作者
Hao Ren,Fengshi Jing,Zhurong Chen,Shan He,Jiandong Zhou,Le Liu,Jing Ran,Wanmin Lian,Tian Jian-guo,Qingpeng Zhang,Zhongzhi Xu,Weibin Cheng
摘要
Pneumonia can be a deadly illness for particular populations, one of which is older adults. While studies have successfully trained artificial intelligent assisted diagnostic tools to detect pneumonia using chest X-ray images, they were targeted to the general population without stratification on age groups.
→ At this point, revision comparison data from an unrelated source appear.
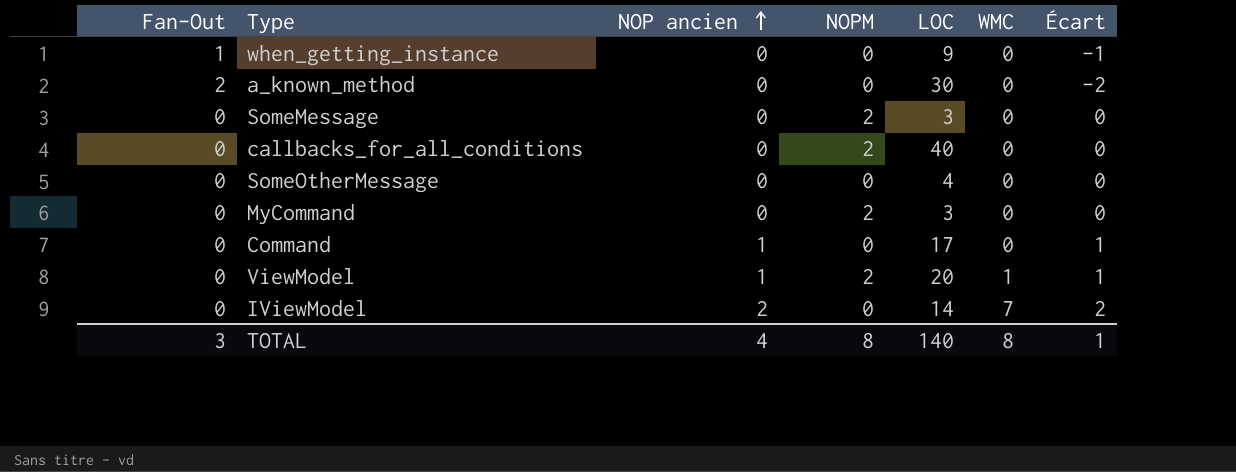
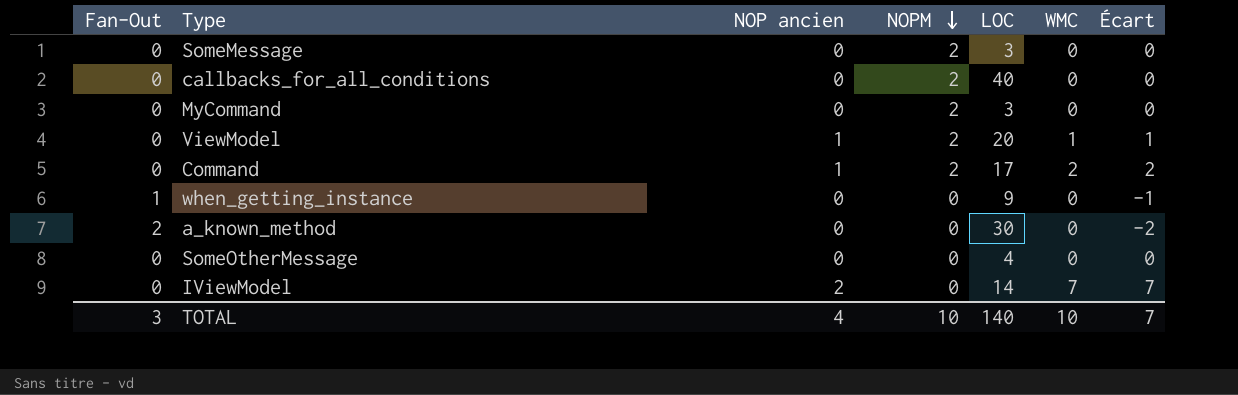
row order: NOP ancien ascending -> NOPM descending
column Écart | formula: [NOP ancien] - [Fan-Out] -> [WMC] - [Fan-Out]
Command | NOPM: 0 -> 2
Command | WMC: 0 -> 2
TOTAL | NOPM: 8 -> 10
TOTAL | WMC: 8 -> 10
TOTAL | Écart: 1 -> 7

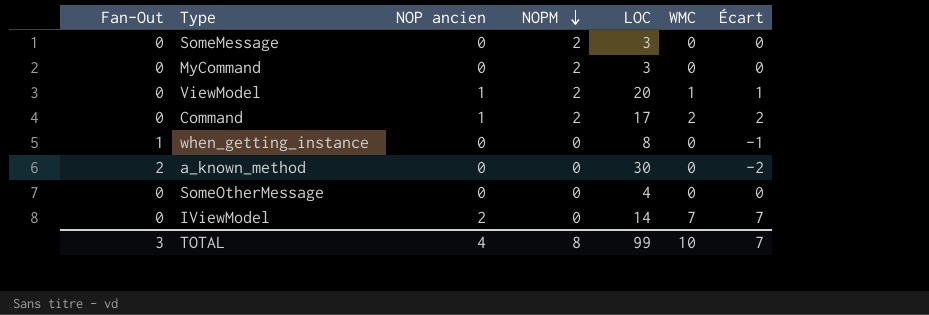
row callbacks_for_all_conditions: 0 | 0 | 2 | 40 | 0 | 0 -> none
when_getting_instance | LOC: 9 -> 8
TOTAL | NOPM: 10 -> 8
TOTAL | LOC: 140 -> 99

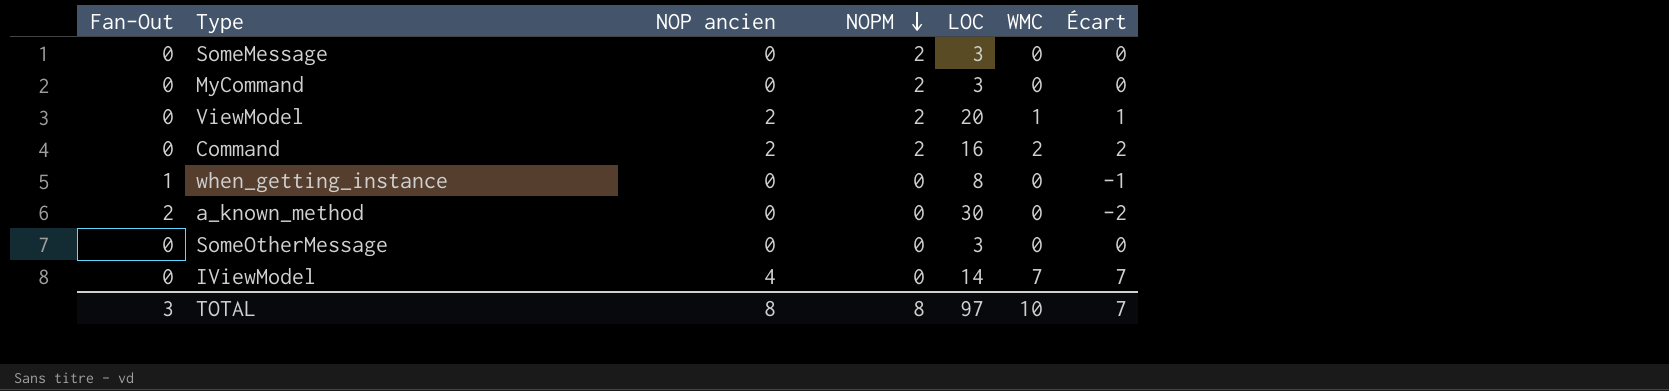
ViewModel | NOP ancien: 1 -> 2
Command | NOP ancien: 1 -> 2
Command | LOC: 17 -> 16
SomeOtherMessage | LOC: 4 -> 3
IViewModel | NOP ancien: 2 -> 4
TOTAL | NOP ancien: 4 -> 8
TOTAL | LOC: 99 -> 97

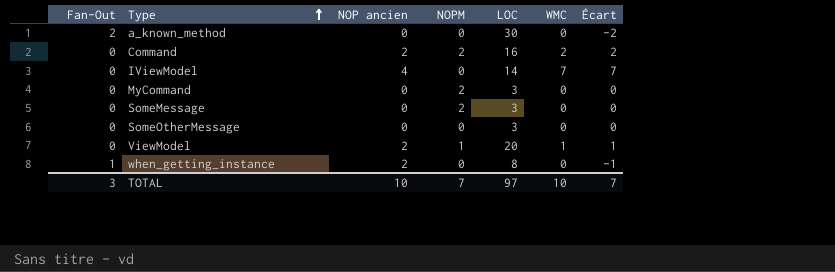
row order: NOPM descending -> Type ascending
ViewModel | NOPM: 2 -> 1
when_getting_instance | NOP ancien: 0 -> 2
TOTAL | NOP ancien: 8 -> 10
TOTAL | NOPM: 8 -> 7

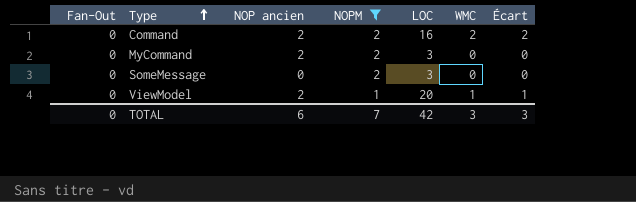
filter: none -> NOPM != 0
MyCommand | NOP ancien: 0 -> 2
TOTAL | Fan-Out: 3 -> 0
TOTAL | NOP ancien: 10 -> 6
TOTAL | LOC: 97 -> 42
TOTAL | WMC: 10 -> 3
TOTAL | Écart: 7 -> 3

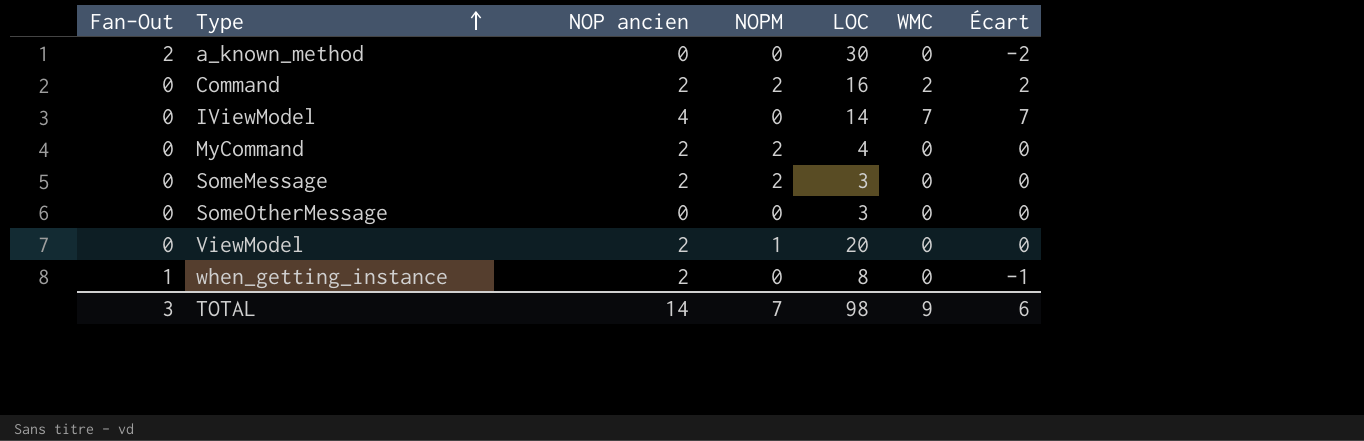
filter: NOPM != 0 -> none
MyCommand | LOC: 3 -> 4
SomeMessage | NOP ancien: 0 -> 2
ViewModel | WMC: 1 -> 0
ViewModel | Écart: 1 -> 0
TOTAL | Fan-Out: 0 -> 3
TOTAL | NOP ancien: 6 -> 14
TOTAL | LOC: 42 -> 98
TOTAL | WMC: 3 -> 9
TOTAL | Écart: 3 -> 6

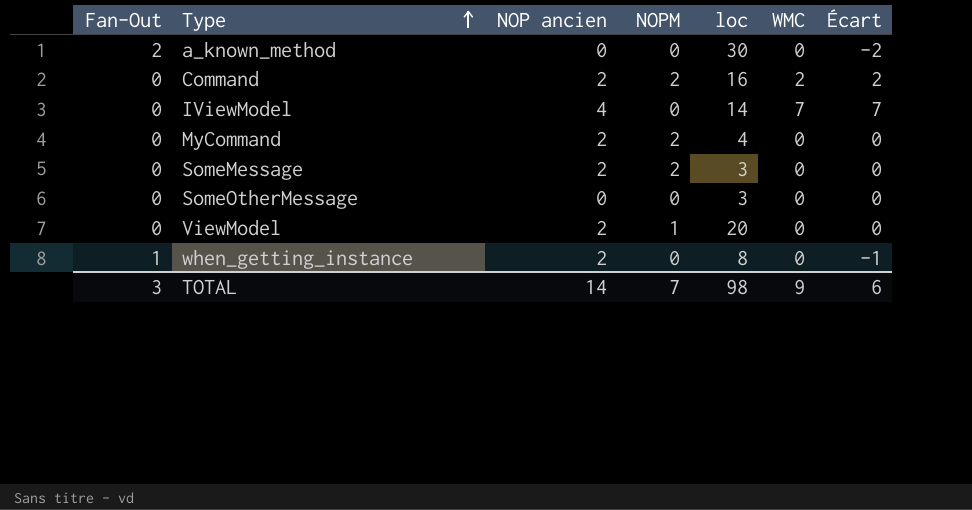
column name: LOC -> loc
This study (a) investigated the performance disparities between geriatric and younger patients when using chest X-ray images to detect pneumonia, and (b) developed and tested a multimodal model called CheXMed that incorporates clinical notes together with image data to improve pneumonia detection performance for older people. Accuracy, precision, recall, and F1-score were used for model performance evaluation. CheXMed outperforms baseline models on all evaluation metrics. The accuracy, precision, recall, and F1-score are 0.746, 0.746, 0.740, 0.743 for CheXMed, 0.645, 0.680, 0.535, 0.599 for CheXNet, 0.623, 0.655, 0.521, 0.580 for DenseNet121, and 0.610, 0.617, 0.543, 0.577 for ResNet18.